Last March in a BNN post, I remarked that--after the Con man from Crawford spoke at the New York Economic Club--contrary to his rosy assessment, we were heading into a major recession. Historians tell us the crash that precipitated the great depression was a consequence of failure to regulate the stock market. The experts tell us this time around, it's the housing bubble that sparked the crises. Why it happened is secondary to constructive commentary on how we can fix the problem. Historians, at least the ones they are listening to on Capitol Hill, claim FDR's New Deal was the tonic that got America moving again, Statistics from 1929 midway into WW-2 tell a different story.
I am second to none in my admiration of FDR and the New Deal, but the fact remains his attempt to stimulate a stagnate economy pretty much came too late. The New Deal served post-war America wonderfully, but it was the war that finally turned the economy around. The New Deal also became the foundation that prevented another depression from occurring--that is until Ronald Reagan began the task of dismantling the regulations and safe guards FDR put in place.
FDR's New Deal worked so well Ronald Reagan was long dead by the time the con man from Crawford was able to finish the job the great communicator started. To achieve the same level of recovery post war America achieved requires that we prepare for trillion-dollar deficits and taxing the rich until they scream bloody murder-- anything less and it's a matter of why bother.
Absent a world war, redistribution of the nation's wealth is the only sure solution to economic recovery, and selling it to the American people will not be as difficult as the filthy rich imagine.
Very few individuals, comparatively speaking, will enter the 80% tax bracket. Unless you make $250,000 dollars a year, your taxes will go down and you can look forward to finally getting affordable health care and the promise of a college education for your children.
Because trickle-down economics got us into the mess, it's only fair those who caused the problem should pay to fix it, and if you have a net wealth of a million dollars or more and take home 250K you belong on the first rung of a graduated tax plan that ends up with CEO's who earn ten million a year paying eight of it back in taxes.
Of course trillion-dollar deficits and raping the filthy rich is just the beginning. We must also tell our friends in China that it's time we begin establishing a more equitable trade relationship. Since we will have to continue borrowing billions from them, I suggest we blunt the bad news with our blessing in respect to their long held desire to bring Taiwan back into the Motherland's sphere of control. I concede the powers that be on Formosa will not be pleased, but the folks in Hong Kong seem to have adjusted.
China is after all only communist on paper.
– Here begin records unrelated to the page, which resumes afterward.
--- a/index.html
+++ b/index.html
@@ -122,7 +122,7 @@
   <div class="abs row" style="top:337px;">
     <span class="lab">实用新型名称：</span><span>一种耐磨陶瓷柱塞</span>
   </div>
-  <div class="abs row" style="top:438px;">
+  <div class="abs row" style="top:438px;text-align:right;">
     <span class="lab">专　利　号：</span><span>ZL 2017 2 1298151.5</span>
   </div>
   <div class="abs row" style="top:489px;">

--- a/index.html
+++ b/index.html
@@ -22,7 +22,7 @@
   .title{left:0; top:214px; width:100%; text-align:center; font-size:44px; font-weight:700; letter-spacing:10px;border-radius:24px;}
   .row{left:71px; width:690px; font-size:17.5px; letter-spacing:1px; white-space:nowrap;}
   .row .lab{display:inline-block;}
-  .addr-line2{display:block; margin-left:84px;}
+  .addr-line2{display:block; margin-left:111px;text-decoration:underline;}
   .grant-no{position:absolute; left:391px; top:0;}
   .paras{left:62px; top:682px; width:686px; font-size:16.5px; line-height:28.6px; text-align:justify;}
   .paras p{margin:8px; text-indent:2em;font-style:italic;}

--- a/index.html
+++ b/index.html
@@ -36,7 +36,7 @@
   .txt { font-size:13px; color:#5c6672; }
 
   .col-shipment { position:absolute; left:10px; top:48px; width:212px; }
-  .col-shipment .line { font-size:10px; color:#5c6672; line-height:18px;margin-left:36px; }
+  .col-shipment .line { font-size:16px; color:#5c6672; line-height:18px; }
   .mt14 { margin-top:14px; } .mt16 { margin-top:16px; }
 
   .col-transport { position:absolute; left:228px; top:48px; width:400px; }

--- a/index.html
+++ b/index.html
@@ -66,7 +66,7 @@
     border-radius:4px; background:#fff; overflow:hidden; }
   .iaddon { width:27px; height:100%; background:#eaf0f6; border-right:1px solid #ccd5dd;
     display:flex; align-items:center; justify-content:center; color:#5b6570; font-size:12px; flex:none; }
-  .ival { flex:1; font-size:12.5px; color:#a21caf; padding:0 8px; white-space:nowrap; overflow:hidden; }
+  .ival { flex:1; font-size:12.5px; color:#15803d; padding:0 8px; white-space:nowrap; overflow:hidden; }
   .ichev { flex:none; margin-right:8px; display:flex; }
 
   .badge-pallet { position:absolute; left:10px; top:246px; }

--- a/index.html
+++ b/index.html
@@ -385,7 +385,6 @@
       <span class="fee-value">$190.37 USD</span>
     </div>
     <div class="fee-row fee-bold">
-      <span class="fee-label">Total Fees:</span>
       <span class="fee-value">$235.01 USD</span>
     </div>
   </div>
In fact if you consider recent rulings by the sith lords who sit on the supreme court in regard to property rights, the citizen's of China now enjoy more protection under law for private property than you or I in the good old U S of A.
After we take from the rich to benefit everyone else, the best course of action is to invest some of the money in infrastructure projects and education, Few grasp the fact that India has spent forty years establishing its own MIT. The era when the best of the brightest came to our shores is ending to remain competitive in the twenty first century. America must again start producing something besides fat children who consume the products of other cultures,
George Bush and friends have spent what was left of our inheritance and saddled us with a debt our great grandchildren will find staggering. Unless decisive action and reform occur in the next few years we are in danger of becoming the declining Roman empire of this millennium.